CBAS Parity Analysis

The Houston CBAS presentation contains 61 distinct metrics, charts, and tables. Most are reachable — only 3 are truly proprietary. Here’s the full breakdown by what we have, what we can buy, what we can build, and what remains out of reach.

Summary

Of the 61 metrics in the Houston CBAS presentation (Land Tejas Private Consult, Feb 2026), we categorized each by what it takes for RealHouse to replicate it:

8
Full parity
Federal data, automatable today
6
Partial
Gaps in scope or cadence
5
Local lifecycle
Permit events (TPIA/FOIA)
12
Paid data
MLS, satellite, builder scraping
27
Deep curation
Submarket definitions + field work
3
Proprietary
Forecasts & system-level models

58 of 61 metrics are reachable with the right combination of government data requests, paid data licenses, and engineering investment. The Houston presentation is heavily weighted toward submarket corridor deep-dives (27 metrics) that require community curation and field work — labor-intensive but not technically proprietary. Only 3 metrics (CBAS forecasts and community-level system tables) have no reproducible path.

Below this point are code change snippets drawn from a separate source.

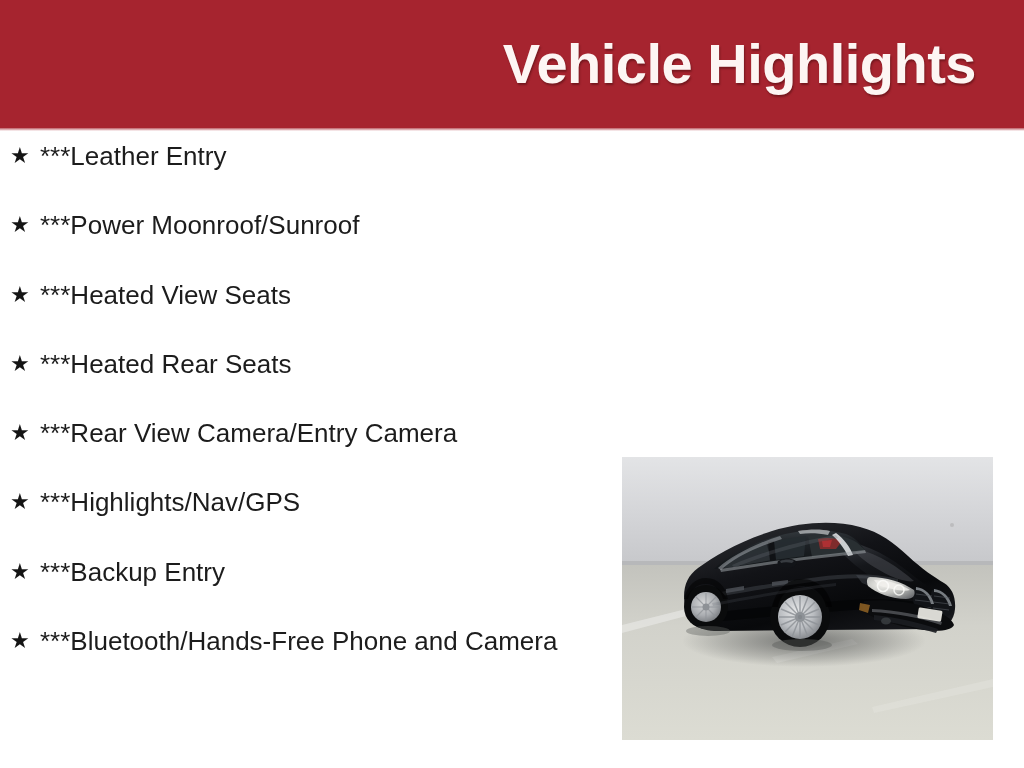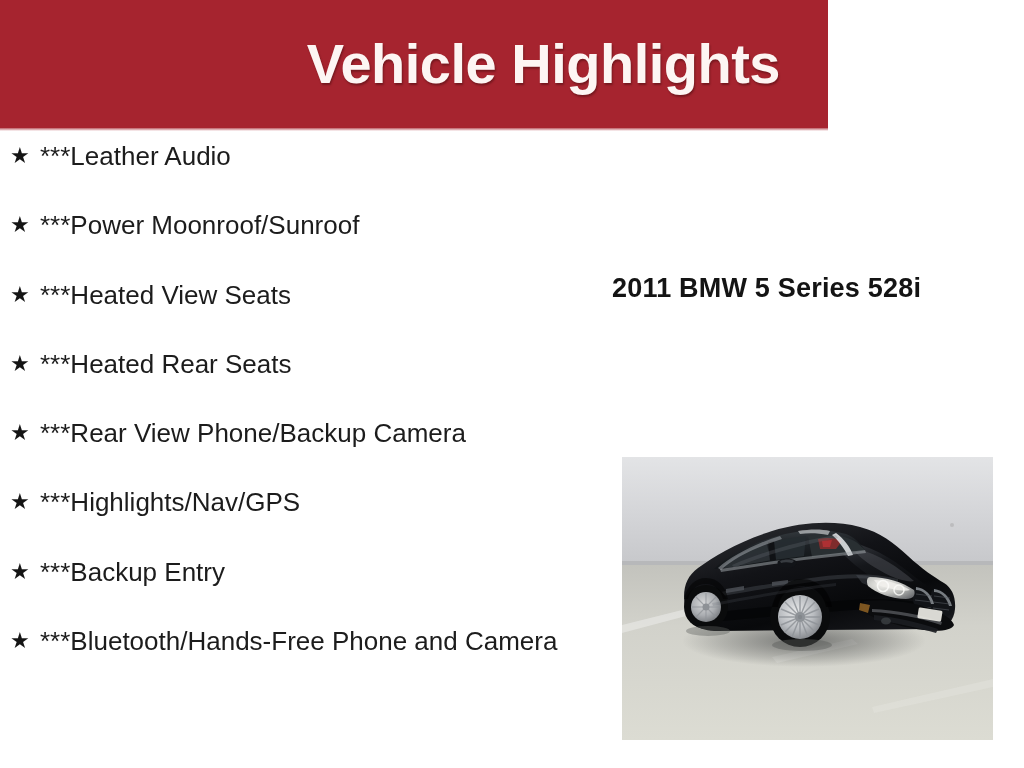--- a/index.html
+++ b/index.html
@@ -13,21 +13,21 @@
     overflow: hidden;
     font-family: "Liberation Sans", sans-serif;
     position: relative;
   }
 
   
   #header-banner {
     position: absolute;
     left: 0;
     top: 0;
-    width: 828px;
+    width: 1024px;
     height: 128px;
     background: #a6242f;
     box-sizing: border-box;
   }
   #header-banner::after {
     content: "";
     position: absolute;
     left: 0;
     bottom: -3px;
     width: 100%;
@@ -125,61 +125,60 @@
 <div id="header-banner">
   <div id="page-title">Vehicle Highlights</div>
 </div>
 
 <div id="content">
 
   <ul id="highlights-list">
 
     <li class="highlight-item">
       <span class="star-bullet">★</span>
-      <span class="highlight-text">***Leather Audio</span>
+      <span class="highlight-text">***Leather Entry</span>
     </li>
 
     <li class="highlight-item">
       <span class="star-bullet">★</span>
       <span class="highlight-text">***Power Moonroof/Sunroof</span>
     </li>
 
     <li class="highlight-item">
       <span class="star-bullet">★</span>
       <span class="highlight-text">***Heated View Seats</span>
     </li>
 
     <li class="highlight-item">
       <span class="star-bullet">★</span>
       <span class="highlight-text">***Heated Rear Seats</span>
     </li>
 
     <li class="highlight-item">
       <span class="star-bullet">★</span>
-      <span class="highlight-text">***Rear View Phone/Backup Camera</span>
+      <span class="highlight-text">***Rear View Camera/Entry Camera</span>
     </li>
 
     <li class="highlight-item">
       <span class="star-bullet">★</span>
       <span class="highlight-text">***Highlights/Nav/GPS</span>
     </li>
 
     <li class="highlight-item">
       <span class="star-bullet">★</span>
       <span class="highlight-text">***Backup Entry</span>
     </li>
 
     <li class="highlight-item">
       <span class="star-bullet">★</span>
       <span class="highlight-text">***Bluetooth/Hands-Free Phone and Camera</span>
     </li>
 
   </ul>
 
-  <div id="vehicle-title">2011 BMW 5 Series 528i</div>
 
   <div id="vehicle-photo">
     <svg viewBox="0 0 371 283" preserveAspectRatio="xMidYMid slice">
       <defs>
         <linearGradient id="wallGrad" x1="0" y1="0" x2="0" y2="1">
           <stop offset="0%" stop-color="#e3e4e6"></stop>
           <stop offset="55%" stop-color="#d3d4d7"></stop>
           <stop offset="100%" stop-color="#c6c7ca"></stop>
         </linearGradient>
         <linearGradient id="floorGrad" x1="0" y1="0" x2="0" y2="1">

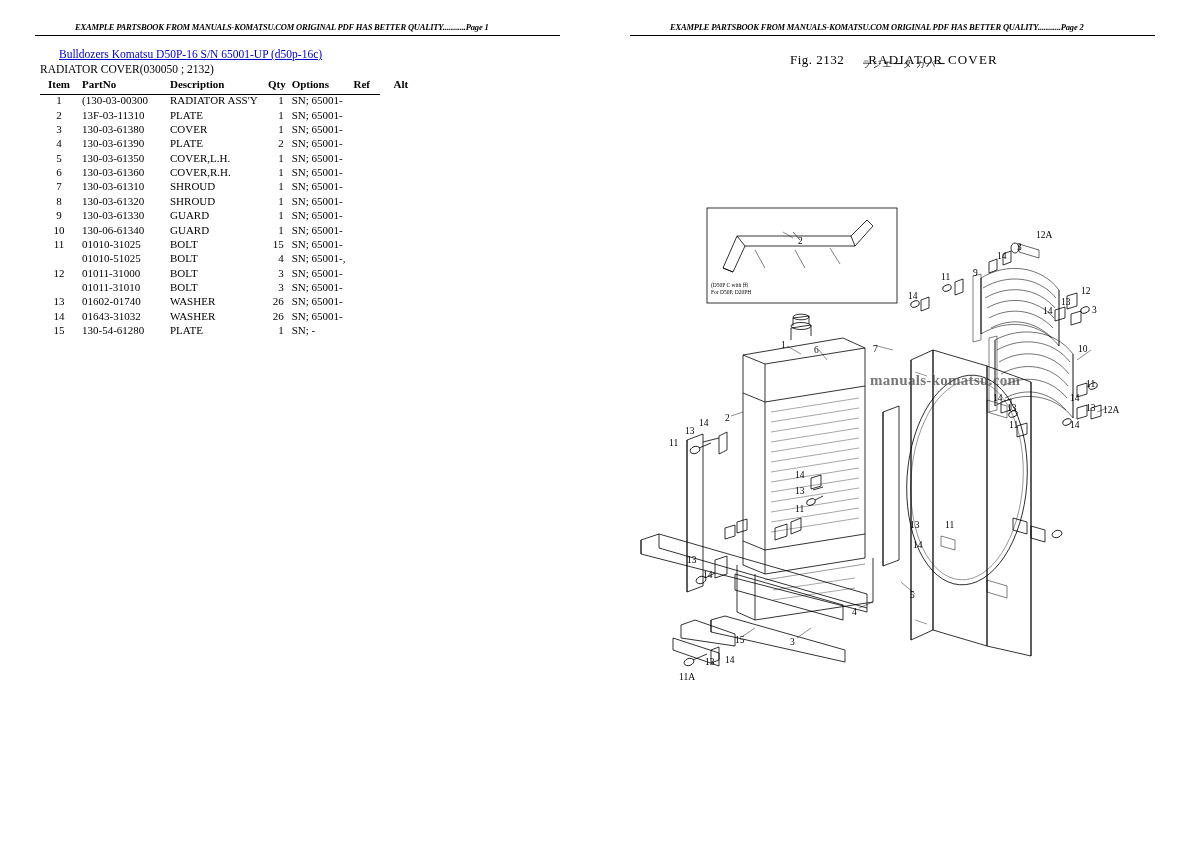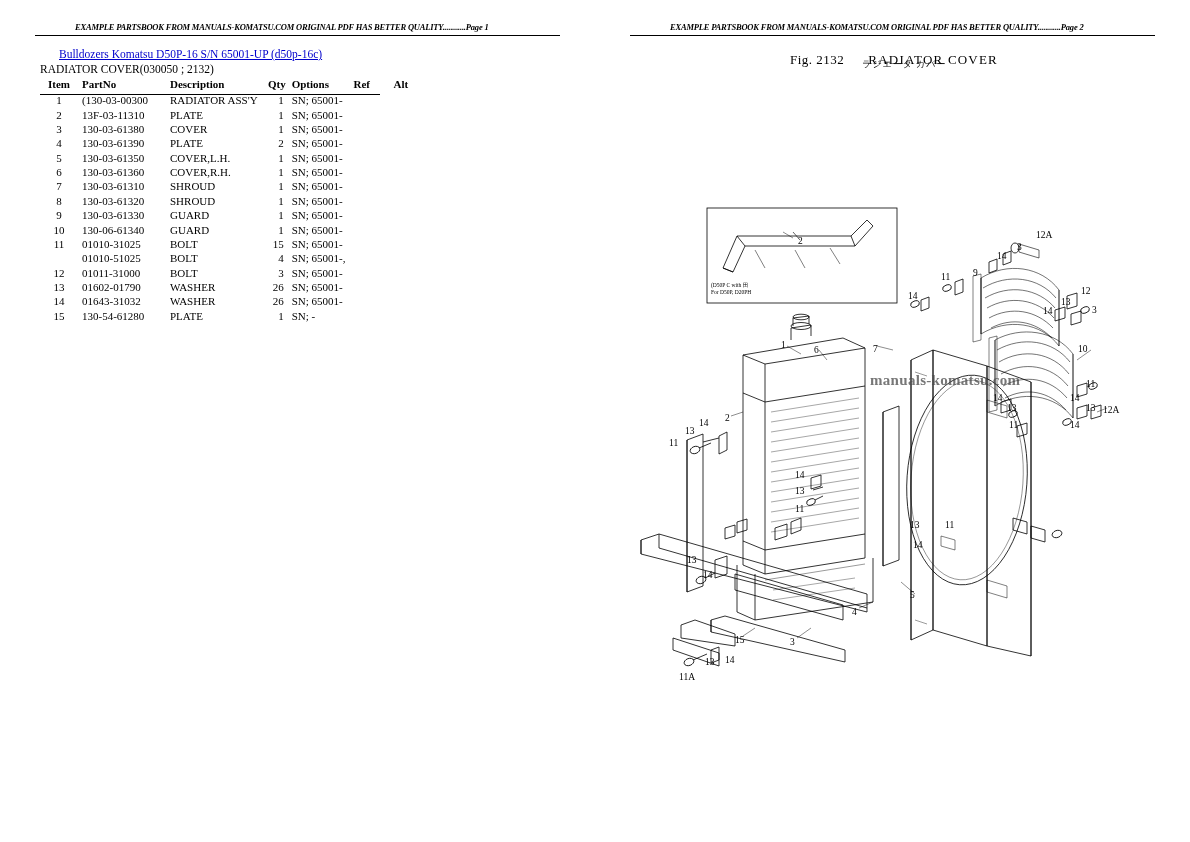--- a/index.html
+++ b/index.html
@@ -280,22 +280,31 @@
         <tr>
           <td class="col-item">12</td>
           <td class="col-part">01011-31000</td>
           <td class="col-desc">BOLT</td>
           <td class="col-qty">3</td>
           <td class="col-opt">SN; 65001-</td>
           <td class="col-ref"></td>
           <td class="col-ref"></td>
         </tr>
         <tr>
+          <td class="col-item"></td>
+          <td class="col-part">01011-31010</td>
+          <td class="col-desc">BOLT</td>
+          <td class="col-qty">3</td>
+          <td class="col-opt">SN; 65001-</td>
+          <td class="col-ref"></td>
+          <td class="col-ref"></td>
+        </tr>
+        <tr>
           <td class="col-item">13</td>
-          <td class="col-part">01602-01790</td>
+          <td class="col-part">01602-01740</td>
           <td class="col-desc">WASHER</td>
           <td class="col-qty">26</td>
           <td class="col-opt">SN; 65001-</td>
           <td class="col-ref"></td>
           <td class="col-ref"></td>
         </tr>
         <tr>
           <td class="col-item">14</td>
           <td class="col-part">01643-31032</td>
           <td class="col-desc">WASHER</td>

Full Parity — Federal Data

These 8 metrics can be fully replicated for any U.S. metro using standardized federal data sources. RealHouse already has connectors built for all of them.

Houston CBAS Metric RealHouse Source Cadence Status
Metro population by year Census PEP metro estimates Annual Built
MSA population growth rankings Census PEP metro estimates Annual Built
County population growth rankings Census PEP county estimates Annual Built
Components of change (births, deaths, migration) Census PEP components of change Annual Built
Employment growth trend (top MSAs) BLS LAUS (place-of-residence) Monthly Built
YoY employment growth (Houston) BLS LAUS metro series Monthly Built
Total nonfarm payroll employment BLS CES metro series Monthly Built
Mortgage rates trend FRED (Freddie Mac PMMS 30-yr) Weekly Built
Data sources used
  • Census PEP: Population Estimates Program. Annual metro and county population totals plus components of change. Connector: packages/ingest/src/connectors/census_pop.py
  • BLS LAUS/CES: Local Area Unemployment Statistics and Current Employment Statistics. Monthly metro employment, unemployment, payroll. Connector: packages/ingest/src/connectors/bls.py
  • FRED: Federal Reserve Economic Data. Mortgage rate series (PMMS) and other macro indicators. Connector: packages/ingest/src/connectors/fred.py

Partial Parity — Gaps in Scope or Cadence

These 6 metrics can be partially replicated, but the public data source has a meaningful gap compared to what CBAS shows.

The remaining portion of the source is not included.